= Absolute liability =

Standard of liability in tort and criminal law

Absolute liability is a standard of legal liability found in tort and criminal law of various legal jurisdictions.

To be convicted of an ordinary crime, in certain jurisdictions, a person must not only have committed a criminal action but also have had a deliberate intention or guilty mind (mens rea). In a crime of strict or absolute liability, a person could be guilty even if there was no intention to commit a crime. The difference between strict and absolute liability is whether the defence of a “mistake of fact” is available: in a crime of absolute liability, a mistake of fact is not a defence.

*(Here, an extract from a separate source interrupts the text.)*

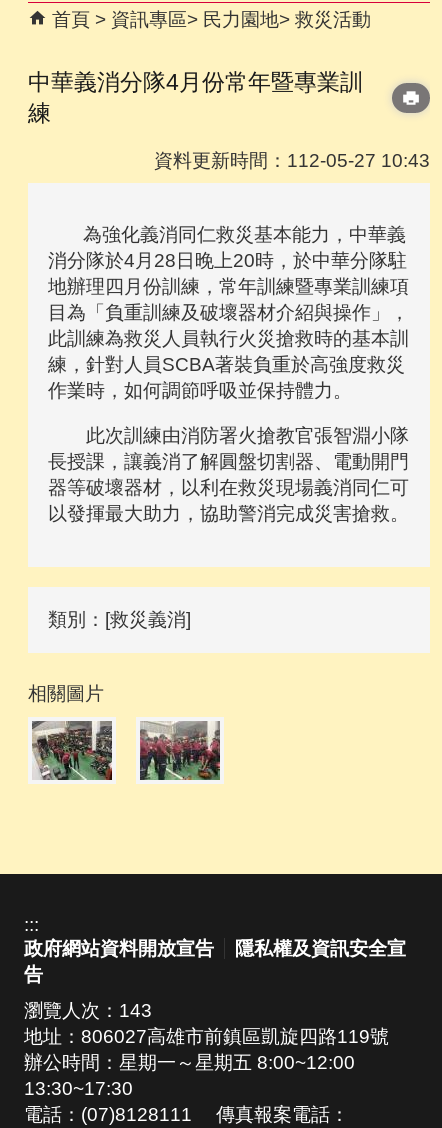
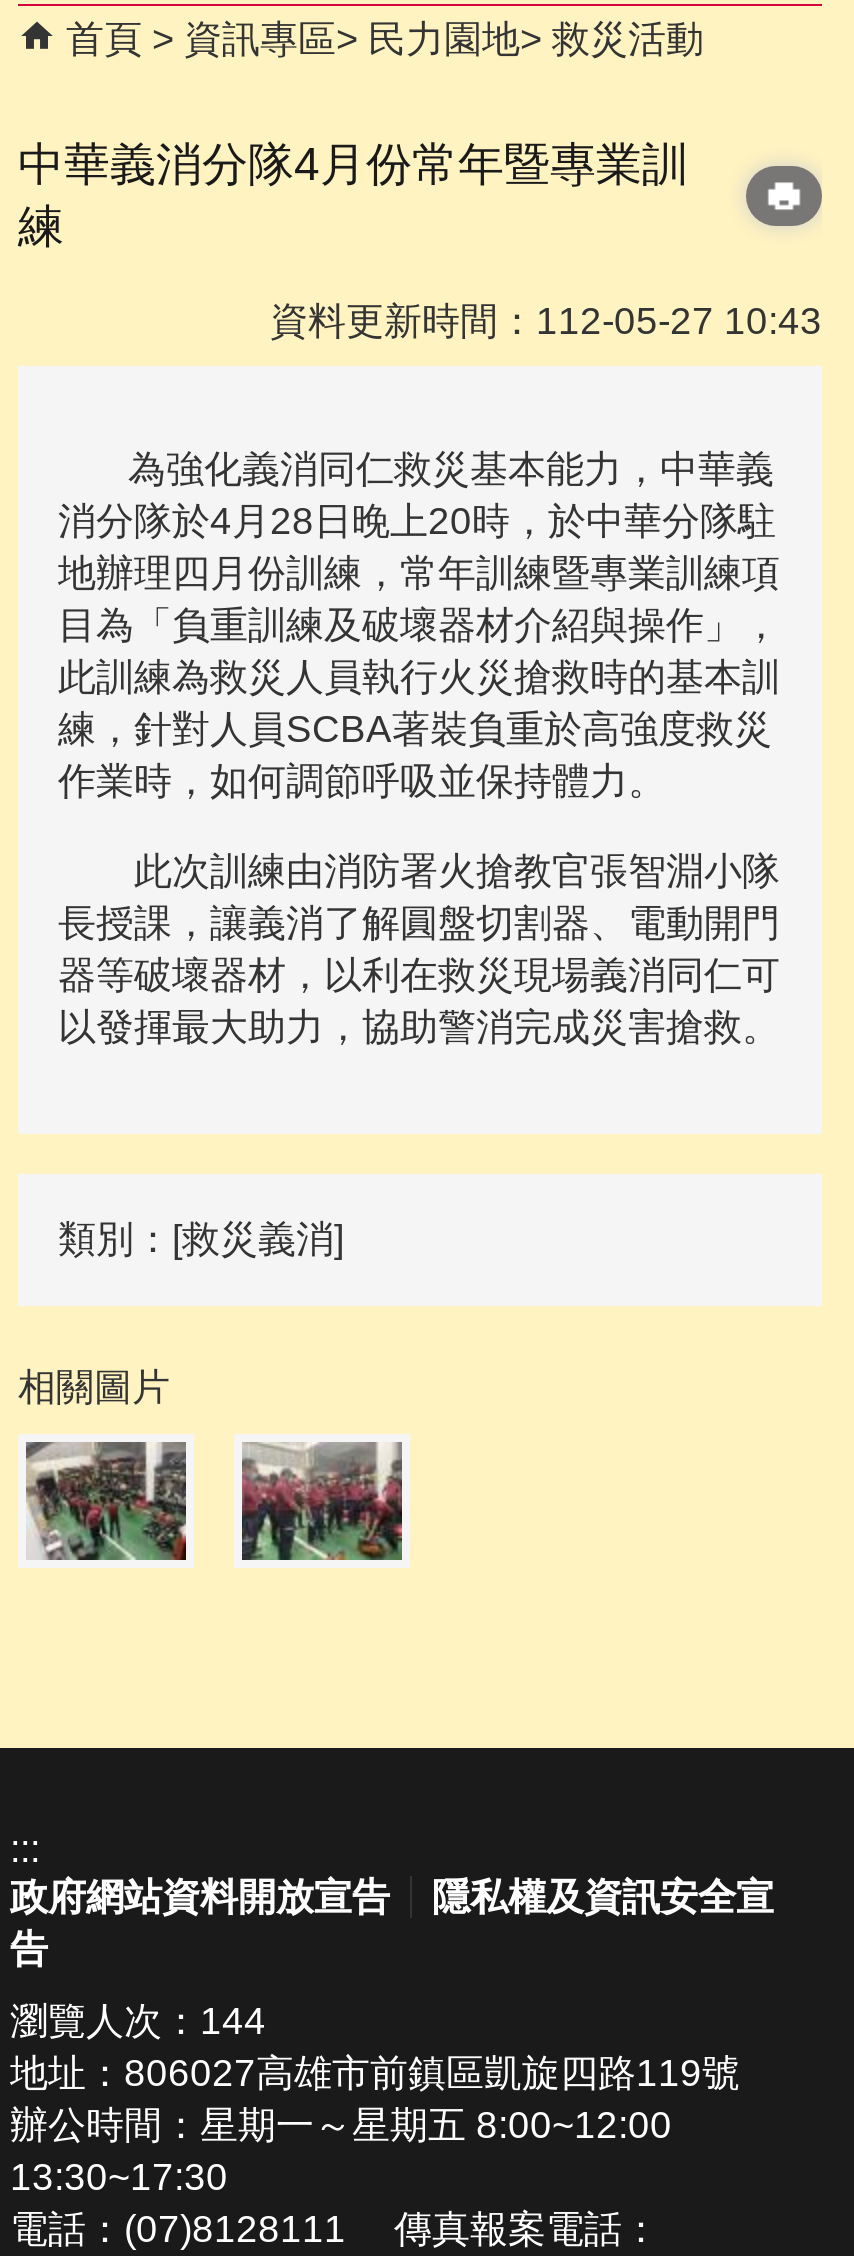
- 瀏覽人次：143
+ 瀏覽人次：144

Strict or absolute liability can also arise from inherently dangerous activities or defective products that are likely to result in a harm to another, regardless of protection taken, such as owning a pet rattle snake; negligence is not required to be proven.

==Australia==
The Australian Criminal Code Act 1995 defines absolute liability in Division 6, subsection 2:

(1) If a law that creates an offence provides that the offence is an offence of absolute liability:

(a) there are no fault elements for any of the physical elements of the offence; and
(b) the defence of mistake of fact under section 9.2 is unavailable.

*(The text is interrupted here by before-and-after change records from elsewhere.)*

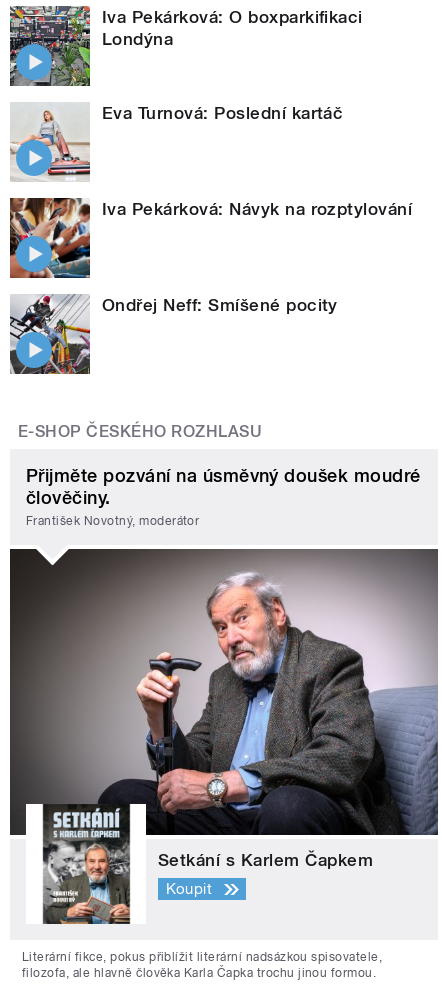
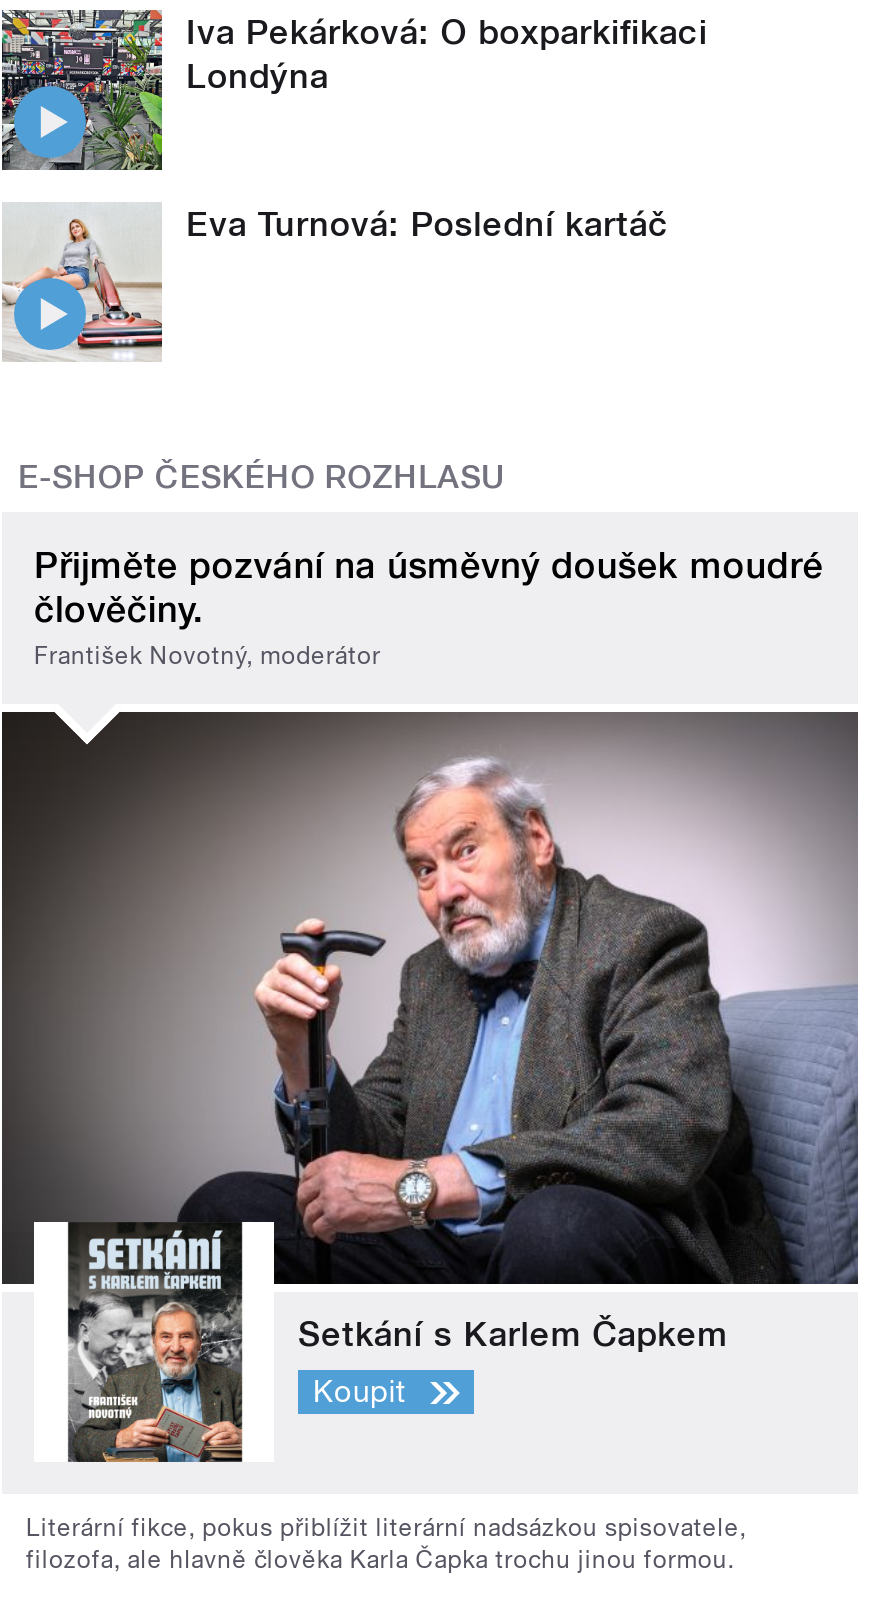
- [image]
- Iva Pekárková: Návyk na rozptylování

- [image]
- Ondřej Neff: Smíšené pocity
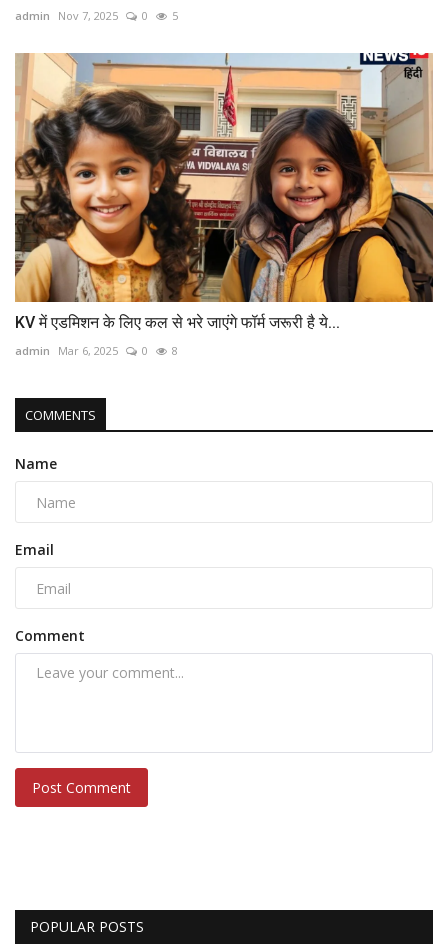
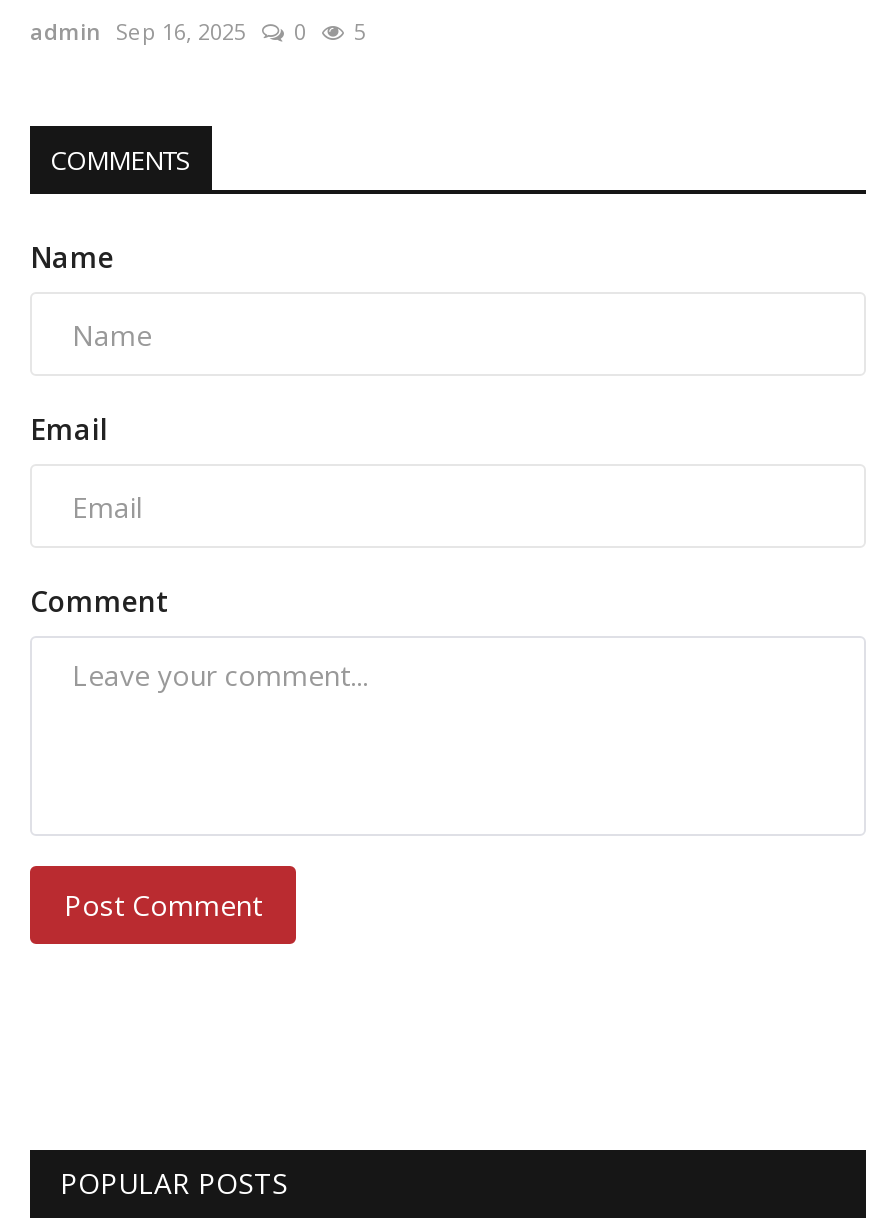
- admin Nov 7, 2025 0 5
+ admin Sep 16, 2025 0 5

- [image]
- KV में एडमिशन के लिए कल से भरे जाएंगे फॉर्म जरूरी है ये...
- admin Mar 6, 2025
- 0
- 8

Absolute liability does not allow a mistake of fact defence to be used, as opposed to strict liability.

Regulatory bodies tend to favour the approach of declaring offences to be strict or absolute liability, because it makes it easier to prosecute people: there is no longer a requirement to demonstrate that the defendant was deliberately intending to commit an offence. Jurists consider such a mechanism to be a blunt instrument, and recommend its use only in limited circumstances:

Absolute liability is used for certain regulatory offences in which it is necessary for individuals engaged in potentially hazardous or harmful activity to exercise extreme, and not merely reasonable, care. Such offences as exceeding 60 kilometres per hour in a 60 kilometre zone, causing pollution to waters, selling alcohol to underage persons, refusing or failing to submit to breath testing and publishing a name in breach of a suppression order. In these cases, the courts accepted that the benefits to the community overrode any potential negative impact on the accused person.

==Canada==
In Canada, absolute liability is one of three types of criminal or regulatory offences. In R v City of Sault Ste-Marie, the Supreme Court of Canada defined an absolute liability offence as an offence "where it is not open to the accused to exculpate himself by showing that he was free of fault". This can be compared to a strict liability offence (where an accused can raise the defence of due diligence) and mens rea offences (where the prosecutor has to prove that the accused had some positive state of mind).

Generally, criminal offences are presumed to be mens rea offences, and regulatory offences are presumed to be strict liability offences. Therefore, most offences are not absolute liability offences, and usually will require an explicit statement in the statute. To determine if an offence is an absolute liability offence, the courts must look at:

- The overall regulatory pattern;
- The subject matter of the legislation;
- The importance of the penalty; and
- The precision of the language used in the statute.

The combination of an absolute liability offence and the possible sentence of jail violates section 7 of the Canadian Charter of Rights and Freedoms and is unconstitutional. Specifically, jail violates a person's liberty and an absolute liability offence is not in accordance with the principles of fundamental justice. (See Re B.C. Motor Vehicle Act.)

==India==
In Indian tort law, absolute liability is a standard of tort liability that stipulates:

where an enterprise is engaged in a hazardous or inherently dangerous activity and harm results to anyone on account of an accident in the operation of such hazardous or inherently dangerous activity resulting, for example, in escape of toxic gas the enterprise is strictly and absolutely liable to compensate all those who are affected by the accident and such liability is not subject to any of the exceptions which operate vis-à-vis the tortious principle of strict liability under the rule in Rylands v. Fletcher.

In other words, absolute liability is strict liability without any exception. That liability standard has been laid down by the Indian Supreme Court in M.C. Mehta v. Union of India (Oleum Gas Leak Case).

The Indian judiciary tried to make a strong effort following the Bhopal disaster in December 1984 (Union Carbide Company v. Union of India) to enforce greater amount of protection to the public. The doctrine of absolute liability was therefore evolved in the Oleum gas leak case and can be said to be a strong legal tool against rogue corporations that were negligent towards health risks for the public. This legal doctrine was much more powerful than the legal doctrine of strict liability developed in the English tort law case Rylands v Fletcher [1868]. This meant that the defaulter could be held liable for even third party errors when the public was at a realistic risk. This could ensure stricter compliance to standards that were meant to safeguard the public.